Hi everyone! I hope you all are doing well and had a great week. Once again, my schedule is never ending, but I am in the home stretch for school. I am slowly working in blog work back into my schedule, so I appreciate your patience as I finish my junior year! My prom is also this week too, so I am very excited!
Today I am going to be talking and sharing this new concept and idea I discovered last week called glass children. I discovered this from a Ted Talk that was posted on a special need siblings support group site on Facebook.
Here is the Ted Talk: https://www.youtube.com/watch?v=J3-uT2OCd30
I was really confused on what this term meant until I listened to this Ted Talk. Glass children are siblings of a person with special needs. It can be assumed because that glass means the person is weak or easily breakable, but this is far from the truth. The word glass means people tend to see right through the sibling and focus only on the person with the special needs.
I never knew there was a term for a sibling of a person with special needs, so I looked further into and it found another Ted Talk and an article written about it.
Here is the second Ted Talk: https://www.youtube.com/watch?v=MSwqo-g2Tbk
Before I continue into my perspective on it, I want to make it clear that the term glass child is not just for those who have siblings with disabilities whether it be intellectual; or physical, but siblings to people who have needs that need a lot of attention. A few examples of those needs are mental health issues, addiction, and chronic illness (long term or short term).
I think this term is great from the fact that it brings awareness to siblings of those with special needs, but when it comes to myself I can not relate with it on all terms all the time. I have related to all aspects of this term at one point in my life with Cate thus far, but the feeling of being seen through is not a constant one. I would say a better description would maybe be looked over, but never seen through completely.

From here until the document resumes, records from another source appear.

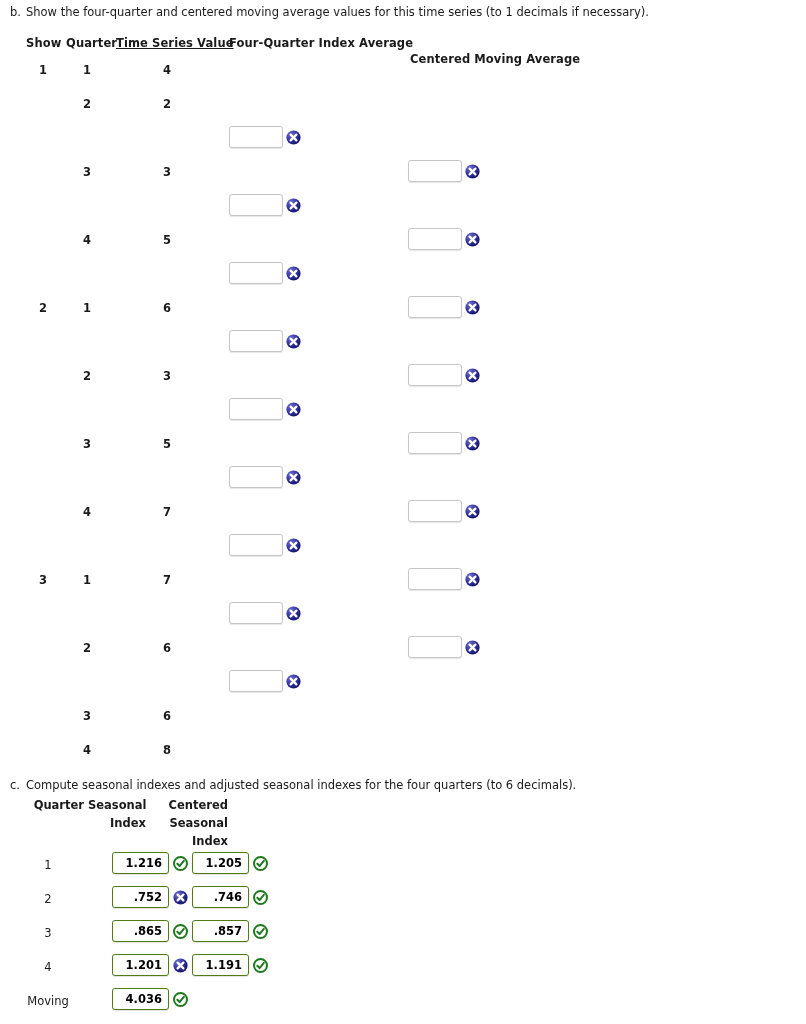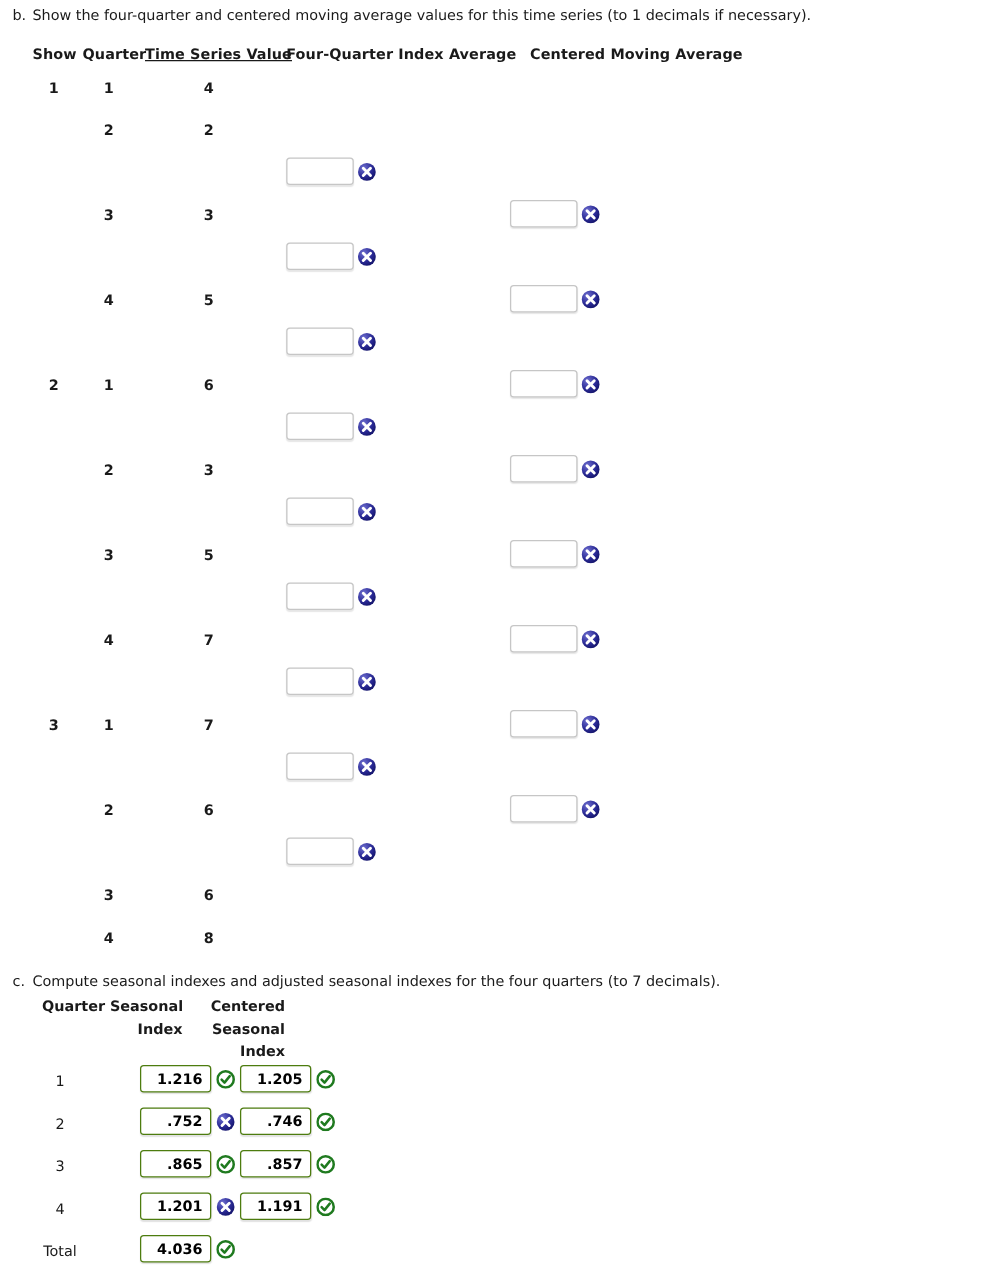--- a/index.html
+++ b/index.html
@@ -52,7 +52,7 @@
   .h-quarter  { left: 66px; }
   .h-value    { left: 116px; text-decoration: underline; }
   .h-fourq    { left: 229px; }
-  .h-centered { left: 424px; }
+  .h-centered { left: 410px; margin-top: 16px; }
 
   .b-rows {
     position: relative;

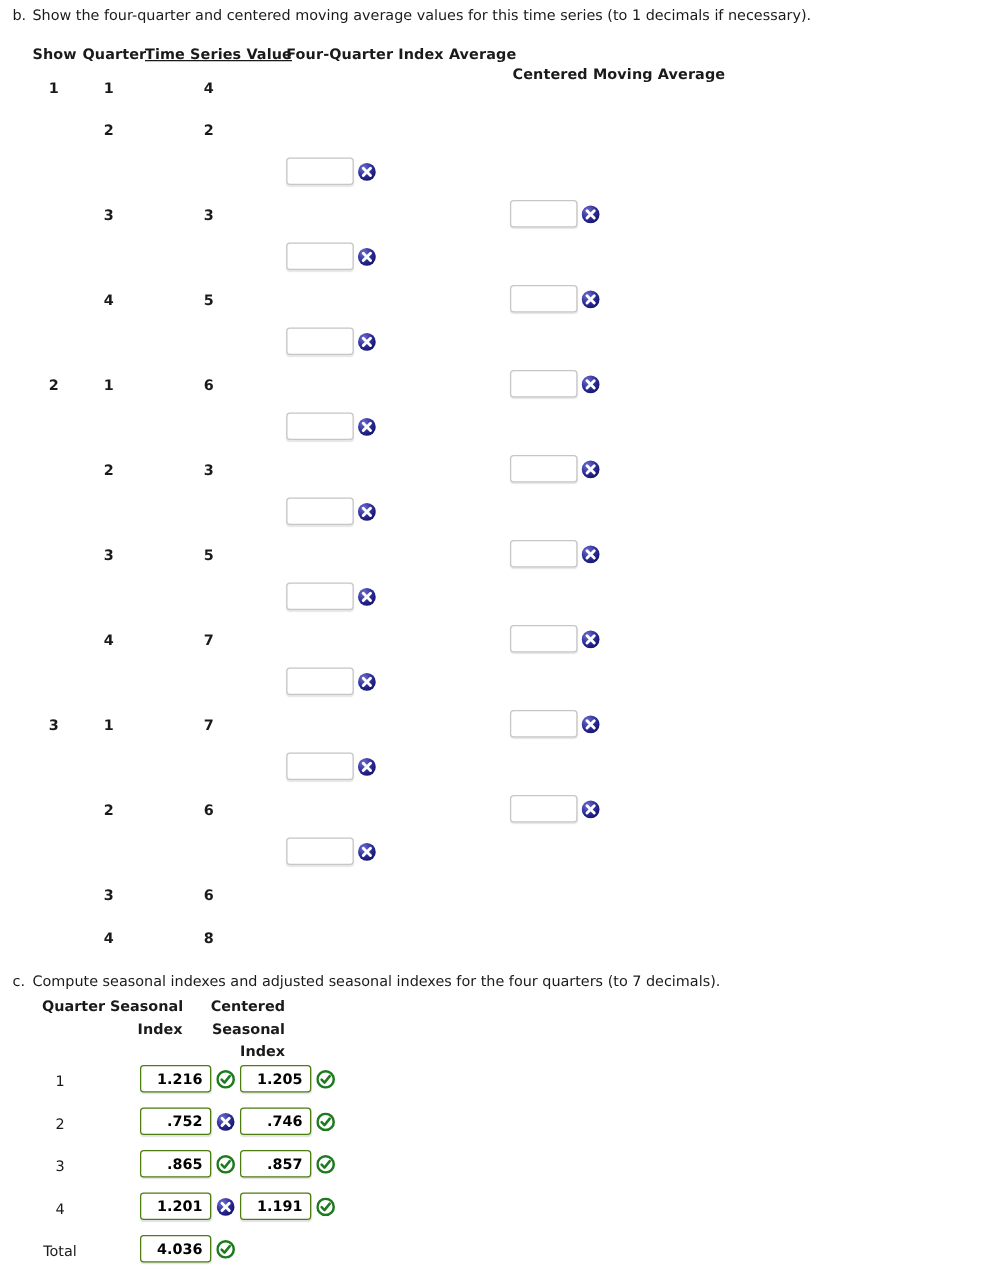--- a/index.html
+++ b/index.html
@@ -545,7 +545,7 @@
 </div>
 
 <div class="prompt" id="prompt-c" style="left:10px; top:778px;">
-  <span class="marker">c.</span><span>Compute seasonal indexes and adjusted seasonal indexes for the four quarters (to 7 decimals).</span>
+  <span class="marker">c.</span><span>Compute seasonal indexes and adjusted seasonal indexes for the four quarters (to 6 decimals).</span>
 </div>
 
 <div id="part-c-table">

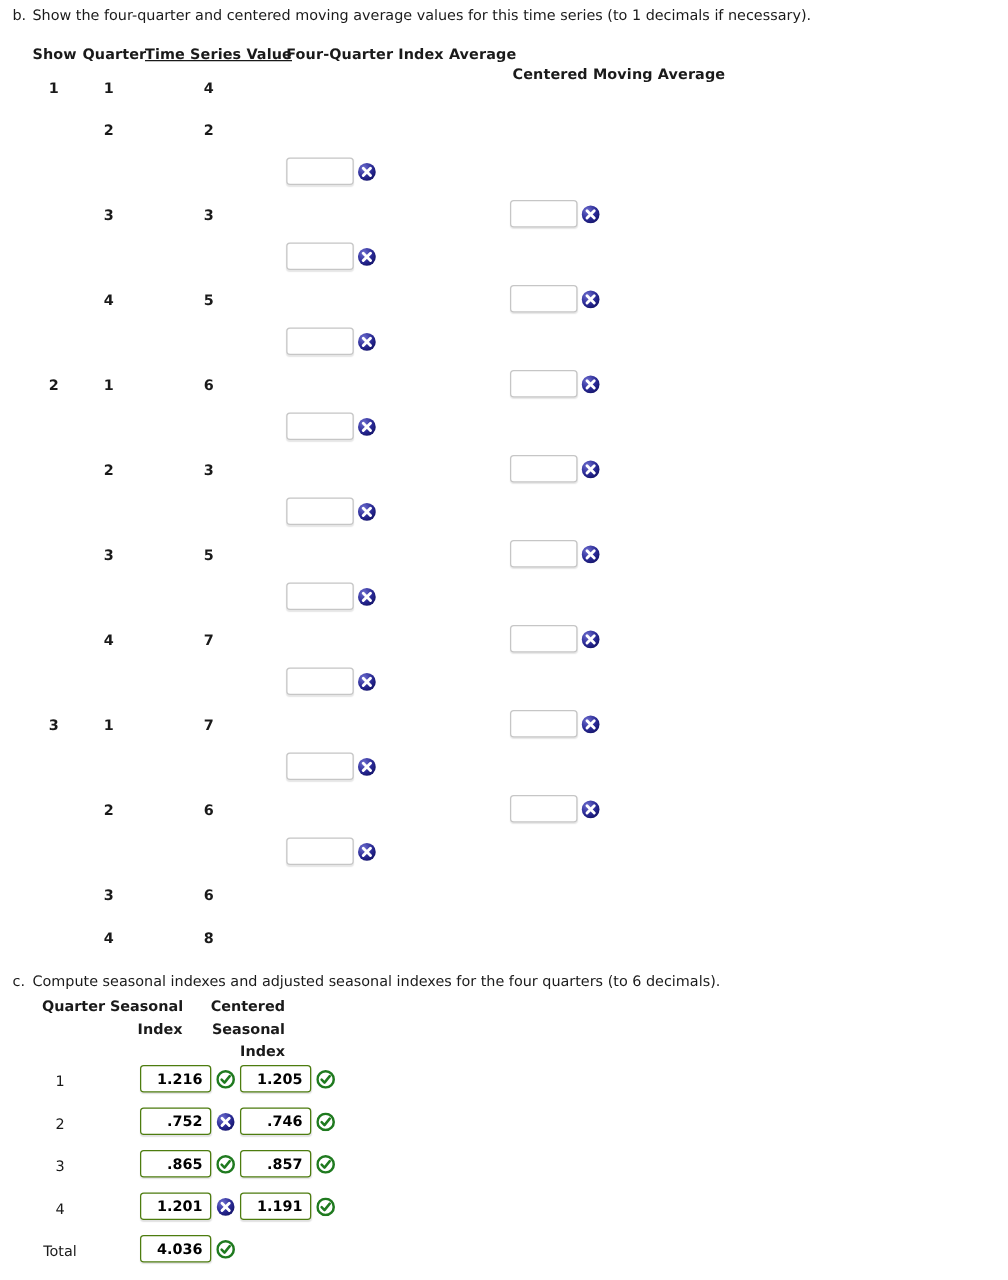--- a/index.html
+++ b/index.html
@@ -663,7 +663,7 @@
         </div>
       </div>
       <div class="crow">
-        <div class="qlabel">Total</div>
+        <div class="qlabel">Moving</div>
         <div class="cgroup col-seasonal">
           <input type="text" class="cbox" value="4.036" style="">
           <span class="status-icon">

I have been struggling with "see through" aspect of being a sibling to someone with special needs recently. With Cate's hospitalization and poor health, I went from one extreme to another and it was very hard on me. I went from feeling see through to having all eyes on me in a matter of a week. This transition, (I am planning on writing an entry about the transition period with Cate this week), has been extremely taxing on me and a large aspect of it has been that all the attention is on me. It has been really strange and a lot on my mind.
I put a lot of pressure on myself to be the best and to put it frankly, to be a perfect person, and when Cate left home I felt that pressure multiply because all eyes were on me. I am an extremely hard worker and when I am stressed, I put my head down and ignore all aspects of my life that I do to make me happy: skincare, fitness, reading, blogging, and even social events. I overwork myself with my academic work and I have felt that habit increase when Cate left home.
Finding the term glass child made me feel like I could relate to something, for my entire life and especially in these trying times. I wanted to share it with all of you in hope that it could provide you with some comfort, something to relate to, and or information.
I hope you all have a great week and I hope to have another post or two up this week as well!! Thank you for your continuous support in my absence, but expect the regular schedule to resume soon!